Problem description:
Collect from the data below each line with "right".

** Opening Data shown block **

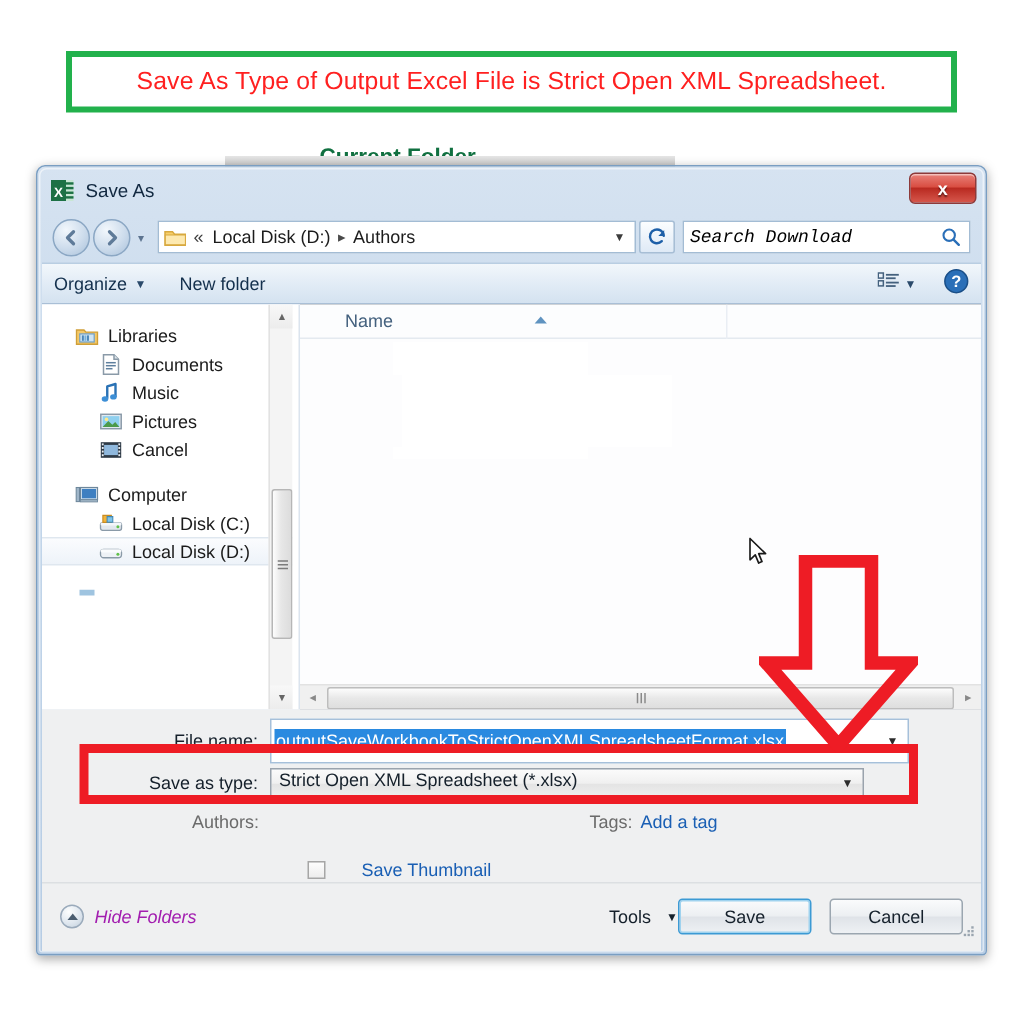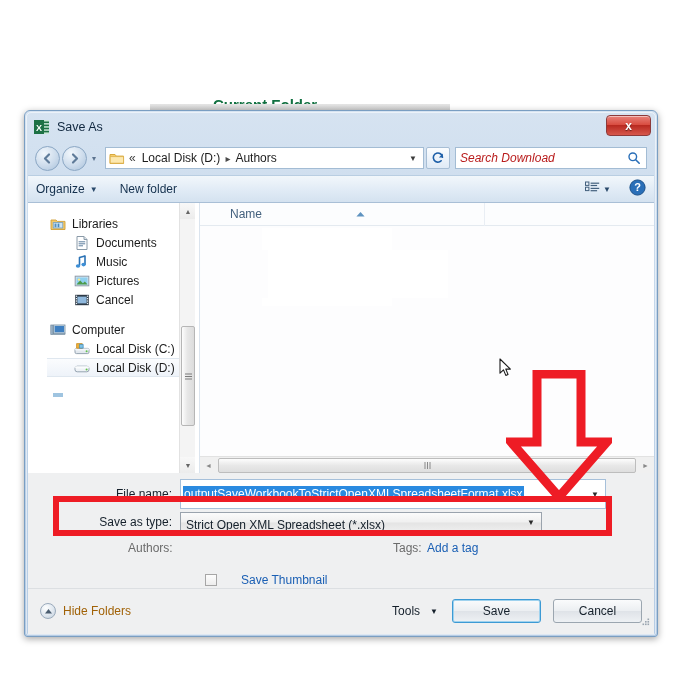--- a/index.html
+++ b/index.html
@@ -306,6 +306,9 @@
 
 <div id="page">
 
+  <div id="caption-banner">
+    <div id="caption-text">Save As Type of Output Excel File is Strict Open XML Spreadsheet.</div>
+  </div>
 
   <div id="bg-current-folder">Current Folder</div>
   <div id="bg-strip"></div>

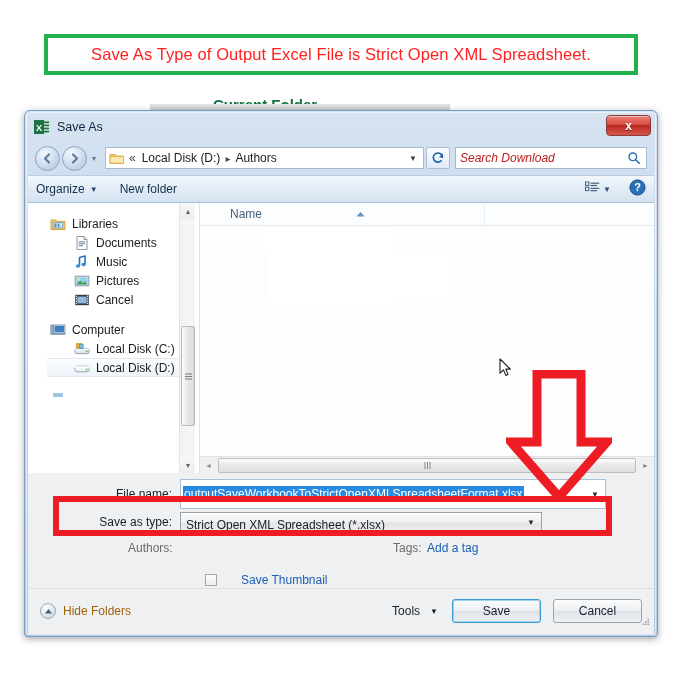--- a/index.html
+++ b/index.html
@@ -112,7 +112,7 @@
     display:flex; align-items:center; padding:0 4px; position:relative;
   }
   #search-placeholder {
-    font-size:12px; color:#b91c1c; font-style:italic;
+    font-size:12px; color:#000000; font-style:italic;font-family:Liberation Mono, monospace;
   }
   #search-icon { position:absolute; right:5px; top:3px; }
 

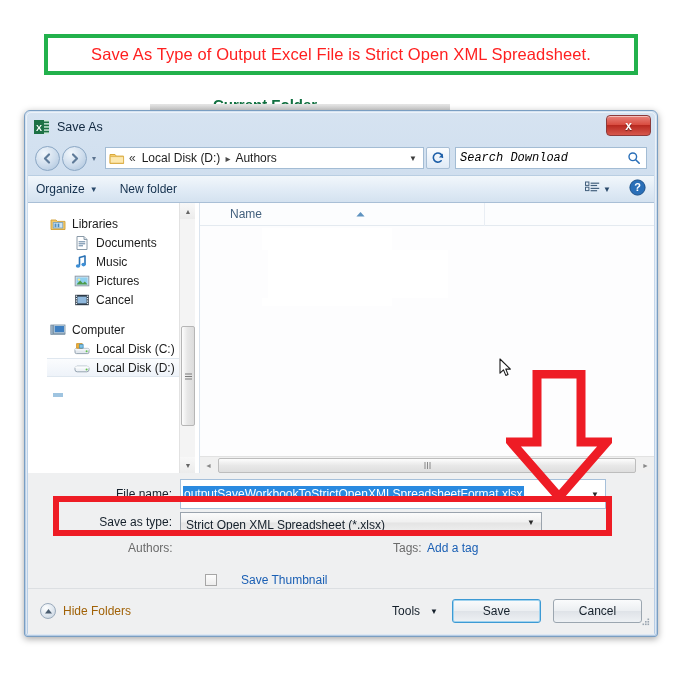--- a/index.html
+++ b/index.html
@@ -145,7 +145,7 @@
     display:flex; align-items:center; height:19px; padding-left:22px;
     font-size:12px; color:#1b1b1b; cursor:pointer;
   }
-  .nav-item.child { padding-left:27px;margin-left:19px; }
+  .nav-item.child { padding-left:38px; }
   .nav-item.selected {
     background: linear-gradient(180deg,#fbfcfe,#eef3f9);
     border-top:1px solid #dfe7ef; border-bottom:1px solid #dfe7ef;

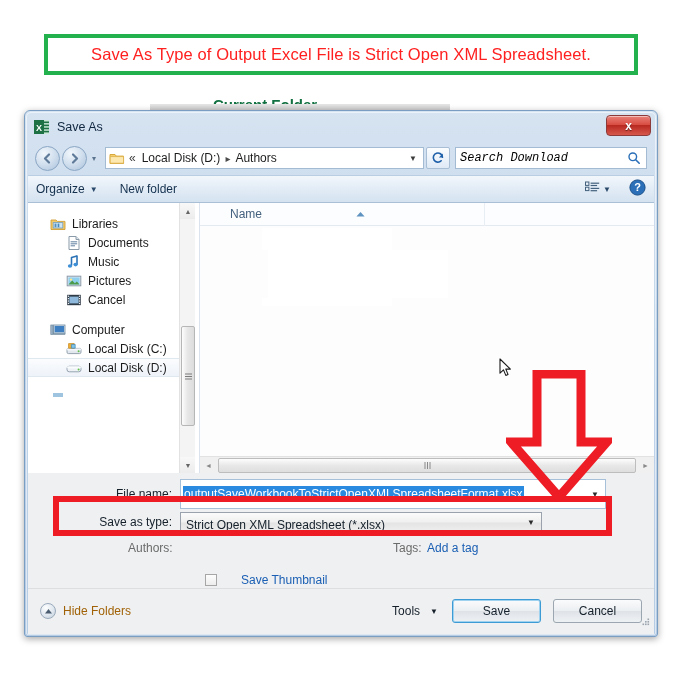--- a/index.html
+++ b/index.html
@@ -234,10 +234,10 @@
     font-size:8px; color:#2b2b2b;
   }
   #savetype-input {
-    width:362px; height:21px; flex:none;
+    width:396px; height:21px; flex:none;
     border:1px solid #9aa3ad; position:relative;
     background: linear-gradient(180deg,#fbfbfb 0%, #f0f0f0 48%, #e4e4e4 52%, #efefef 100%);
-    display:flex; align-items:flex-end; padding-left:5px;
+    display:flex; align-items:flex-start; padding-left:5px;
   }
   #savetype-value { font-size:12px; color:#15202b; white-space:nowrap; }
 

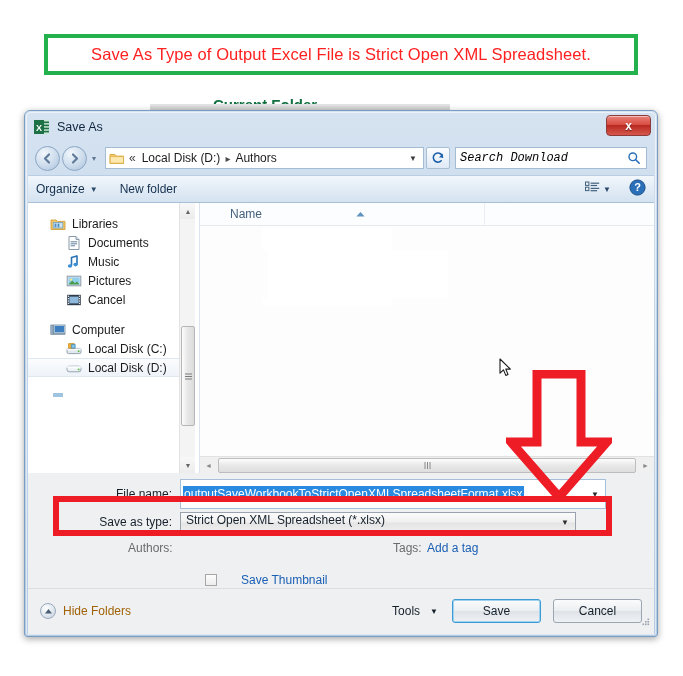--- a/index.html
+++ b/index.html
@@ -272,7 +272,7 @@
     background: radial-gradient(circle at 35% 28%, #fdfefe 0%, #dfe7ef 55%, #c2cfdc 100%);
     display:flex; align-items:center; justify-content:center;
   }
-  #hide-folders-label { margin-left:7px; font-size:12px; color:#a16207; }
+  #hide-folders-label { margin-left:7px; font-size:12px; color:#a21caf;font-style:italic; }
   #footer-spacer { flex:1; }
   #tools-button { display:flex; align-items:center; cursor:pointer; margin-right:14px; font-size:12px; color:#15202b;}
   #tools-caret { font-size:8px; margin-left:10px; }

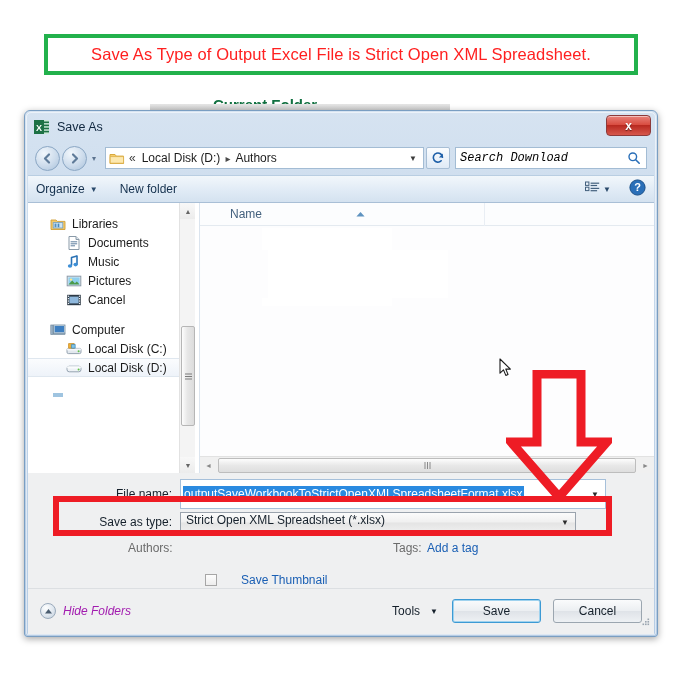--- a/index.html
+++ b/index.html
@@ -274,7 +274,7 @@
   }
   #hide-folders-label { margin-left:7px; font-size:12px; color:#a21caf;font-style:italic; }
   #footer-spacer { flex:1; }
-  #tools-button { display:flex; align-items:center; cursor:pointer; margin-right:14px; font-size:12px; color:#15202b;}
+  #tools-button { display:flex; align-items:center; cursor:pointer; font-size:12px; color:#15202b;}
   #tools-caret { font-size:8px; margin-left:10px; }
   .dlg-button {
     width:89px; height:24px; flex:none;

** Closing Data shown block **

Solution to this problem:
   #search-icon { position:absolute; right:5px; top:3px; }
   #tools-button { display:flex; align-items:center; cursor:pointer; margin-right:14px; font-size:12px; color:#15202b;}
-  #tools-button { display:flex; align-items:center; cursor:pointer; margin-right:14px; font-size:12px; color:#15202b;}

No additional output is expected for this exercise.